Rat Tissue Factor Pathway Inhibitor (TFPI) ELISA Kit
Description: This is Double-antibody Sandwich Enzyme-linked immunosorbent assay for detection of Rat Tissue Factor Pathway Inhibitor (TFPI) in plasma, urine, tissue homogenates, cell culture supernates and other biological fluids.
Rat Tissue Factor Pathway Inhibitor (TFPI) ELISA Kit
Description: Enzyme-linked immunosorbent assay based on the Double-antibody Sandwich method for detection of Rat Tissue Factor Pathway Inhibitor (TFPI) in samples from plasma, urine, tissue homogenates, cell culture supernates and other biological fluids with no significant corss-reactivity with analogues from other species.
×
We named this technique dual-terminal amplification (DTA) analysis. Results: By utilizing the DTA analysis, each in situ fluorescence imaging analysis and ex situ fluorescence quantitative analysis of MUC1 have been achieved. In addition, the aptamer-containing DNA ternary complicated stays on cell floor solely through the analysis and leaves the cell after the analysis is full. The cells could be maintained in a non-interfering state for the remaining of the time.

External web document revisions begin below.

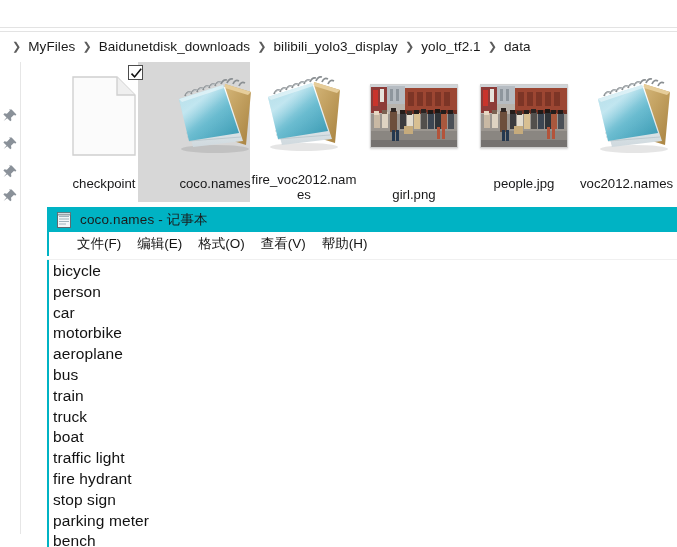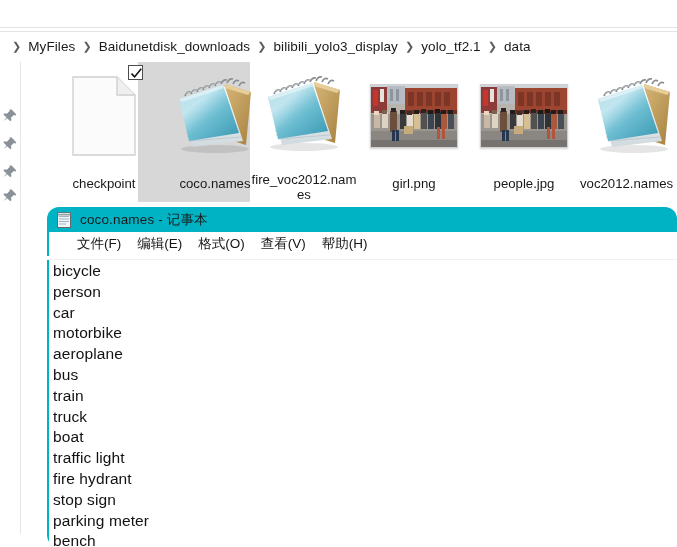--- a/index.html
+++ b/index.html
@@ -412,7 +412,7 @@
         </div>
         <div class="file-label">fire_voc2012.names</div>
       </div>
-      <div class="file-item" style="left: 334px;">
+      <div class="file-item" style="left: 334px; justify-content: space-between;">
         <div class="file-icon-wrap">
           <div class="thumb">
             <svg width="86" height="62" viewBox="0 0 86 62">

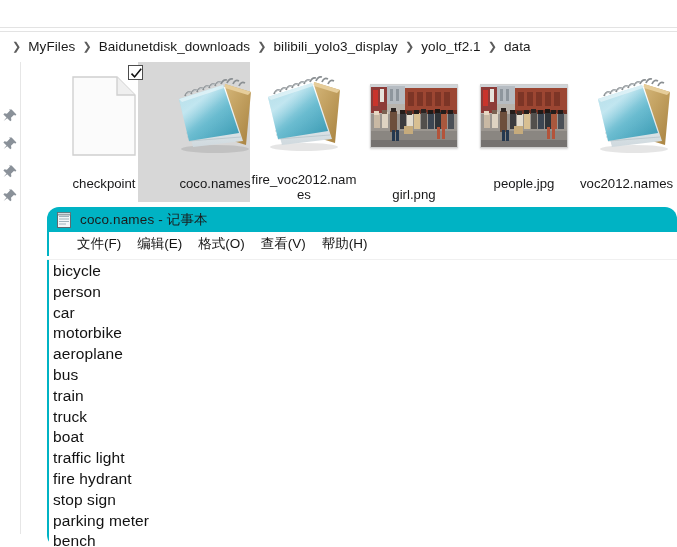--- a/index.html
+++ b/index.html
@@ -165,7 +165,6 @@
     width: 630px; height: 340px;
     background: #ffffff;
     overflow: hidden;
-    border-radius: 12px;
   }
   .np-titlebar {
     height: 25px;

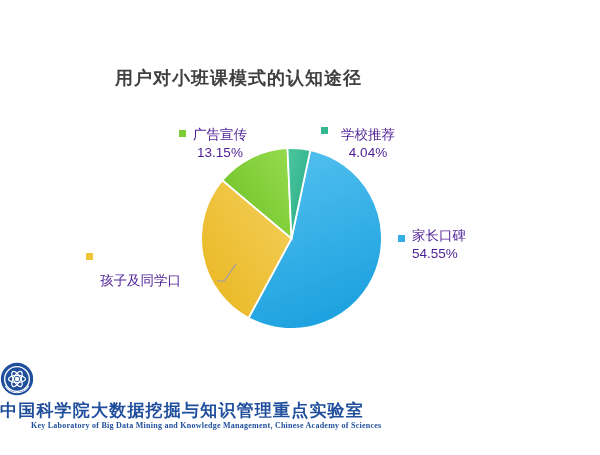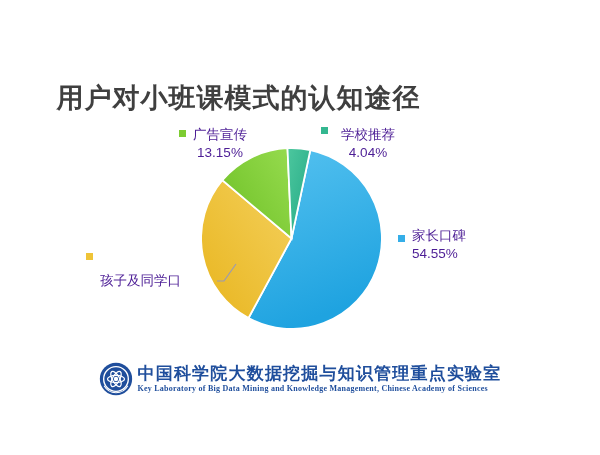--- a/index.html
+++ b/index.html
@@ -23,11 +23,10 @@
     left: 0;
     width: 477px;
     text-align: center;
-    font-size: 27px;
+    font-size: 18px;
     font-weight: 700;
     letter-spacing: 1px;
     color: #3f3f3f;
-    margin-top: 14px;
   }
 
   

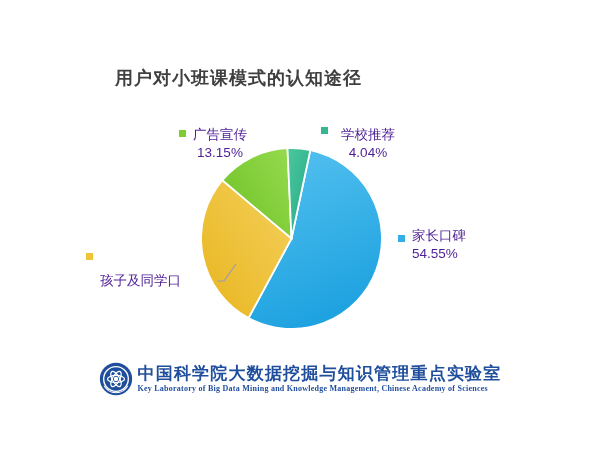--- a/index.html
+++ b/index.html
@@ -88,9 +88,10 @@
   }
   #lab-row {
     display: flex;
-    align-items: center;
+    align-items: flex-start;
     justify-content: center;
     gap: 5px;
+    flex-direction: column;
   }
   #cas-logo { width: 34px; height: 34px; flex: 0 0 auto; }
   #lab-text { display: flex; flex-direction: column; }

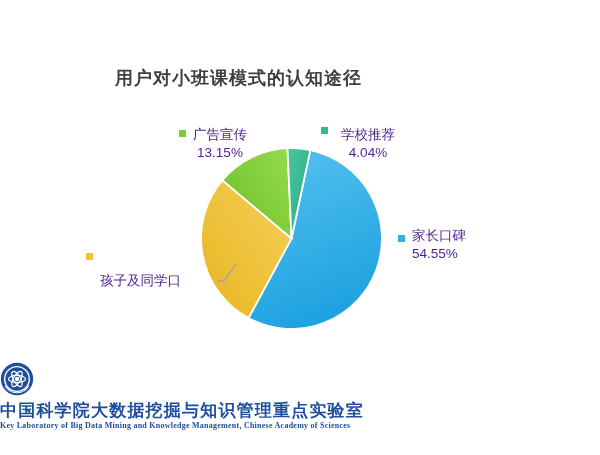--- a/index.html
+++ b/index.html
@@ -110,6 +110,7 @@
     color: #1F4E9C;
     letter-spacing: 0.25px;
     line-height: 10px;
+    margin-left: 31px;
   }
   #report-title {
     margin-top: 9px;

So after the analysis, it’s discovered that there aren’t any impact on the physiological exercise of cells and the expression of goal protein even after two rounds of repeatable imaging and quantitative analysis. Conclusion: In abstract, we’ve efficiently constructed a technique for nondestructive analysis of membrane protein in living cells.
We consider that this technique offers a promising approach for the analysis of the important thing membrane proteins of cells and the versatile utilization of treasured cell samples.